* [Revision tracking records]

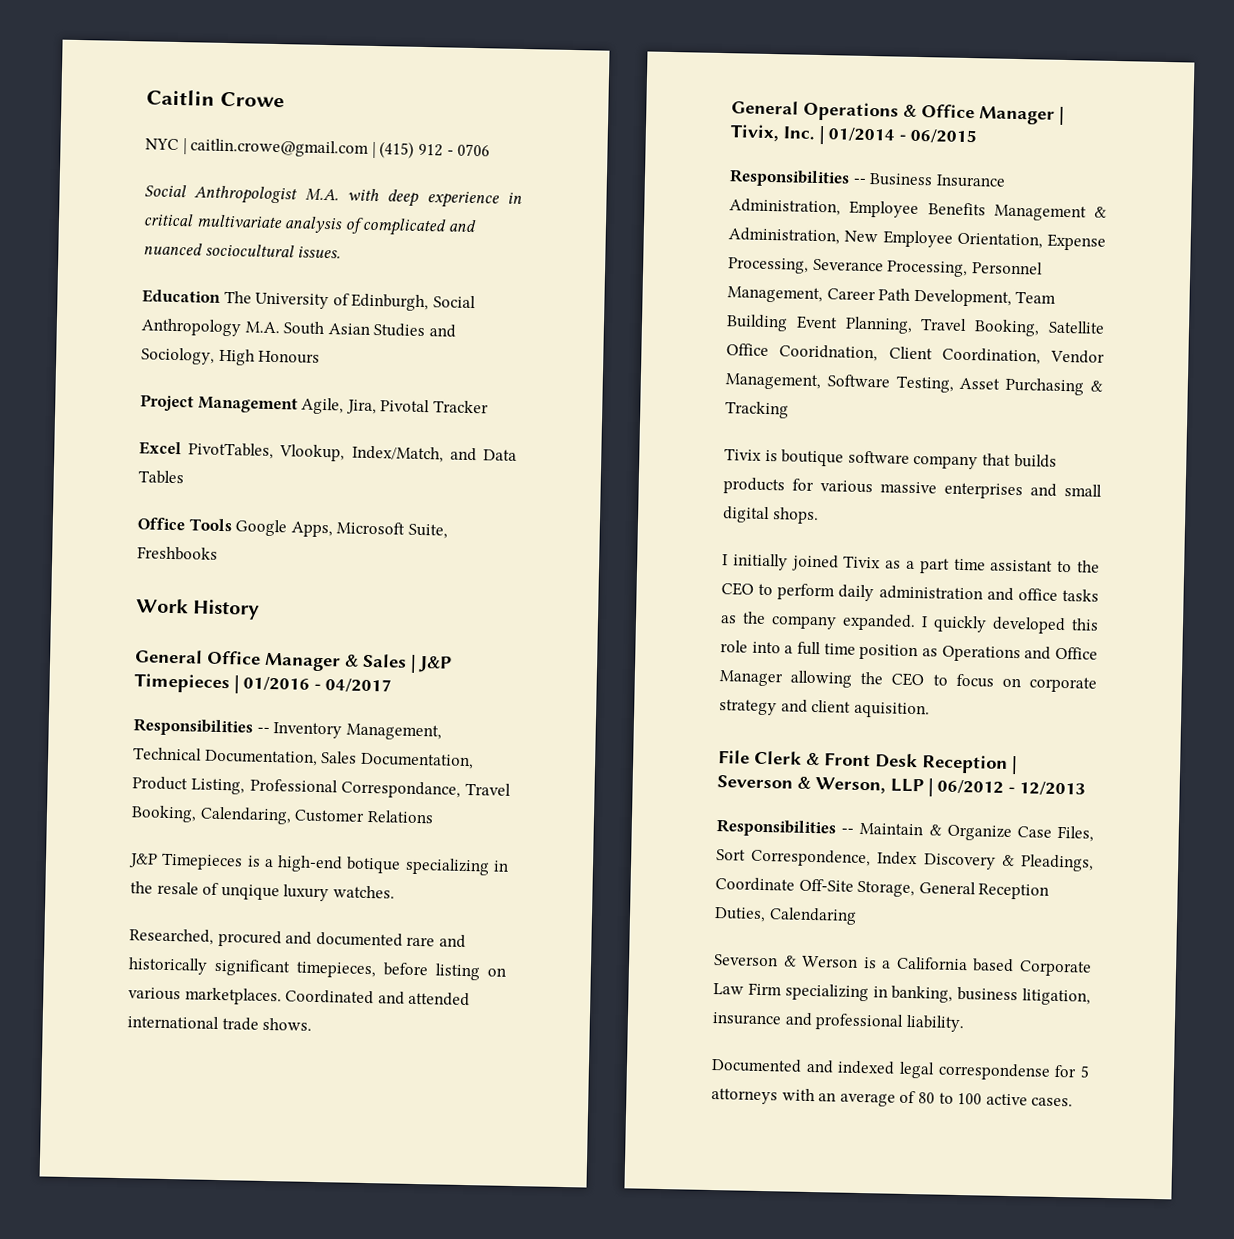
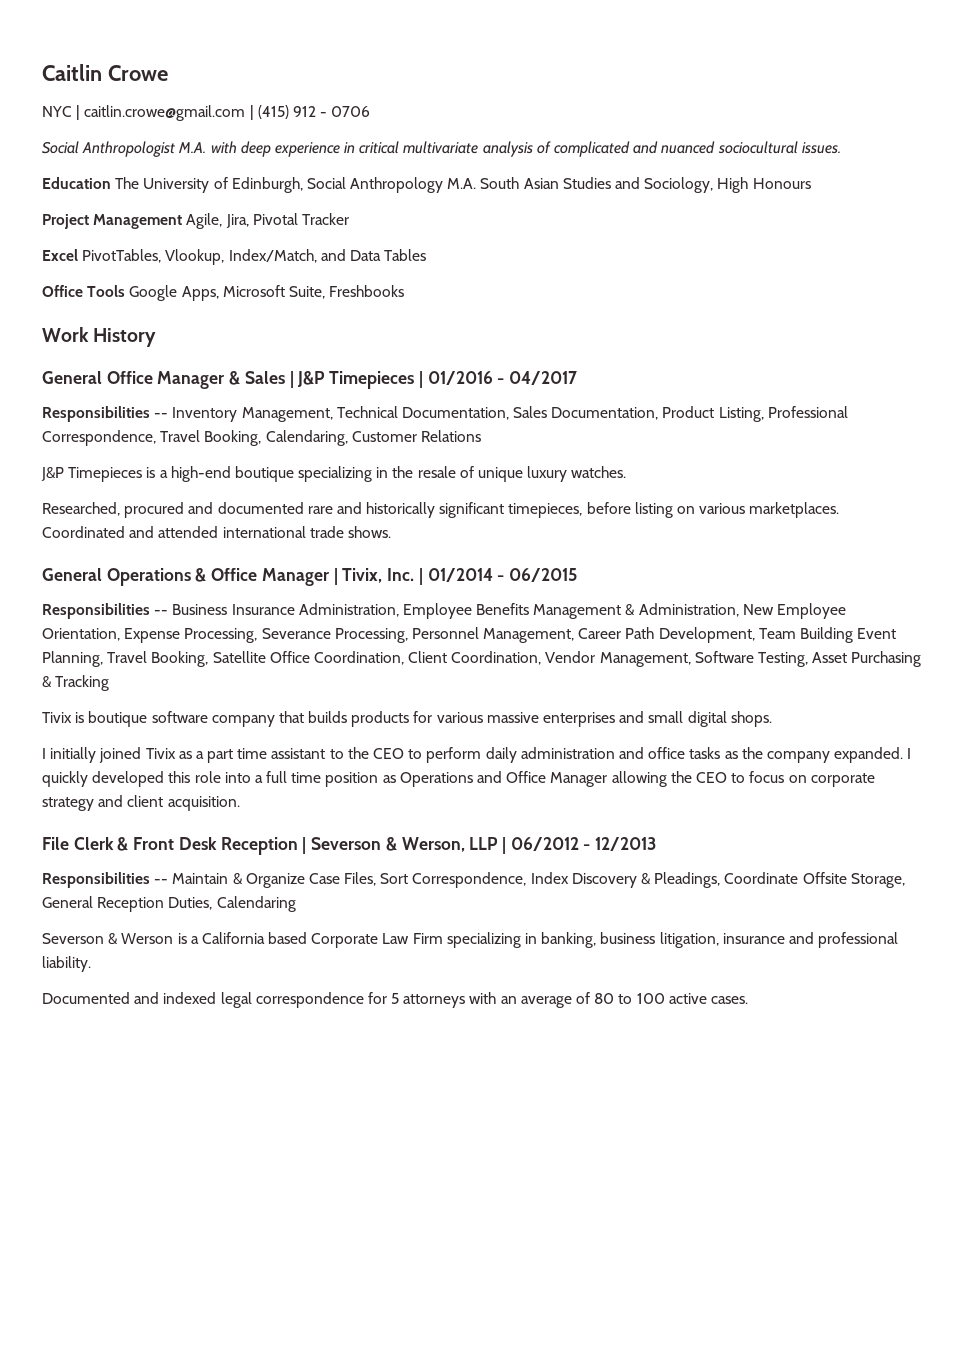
[340,780,461,799] Correspondance, -> [42,430,156,446] Correspondence,
[346,856,402,874] botique -> [234,466,294,482] boutique
[220,884,280,901] unqique -> [478,467,524,482] unique
[779,344,879,362] Cooridnation, -> [313,651,404,665] Coordination,
[853,701,930,719] aquisition. -> [167,796,240,811] acquisition.
[798,878,854,892] Off-Site -> [802,872,847,884] Offsite
[937,1062,1051,1081] correspondense -> [255,992,364,1008] correspondence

* [EXERCISE GOAL]
Give exactly the lines from the one with "[798,878,854,892] Off-Site ->" to the end of the entries, nothing before them.

* [THE ANSWER]
[798,878,854,892] Off-Site -> [802,872,847,884] Offsite
[937,1062,1051,1081] correspondense -> [255,992,364,1008] correspondence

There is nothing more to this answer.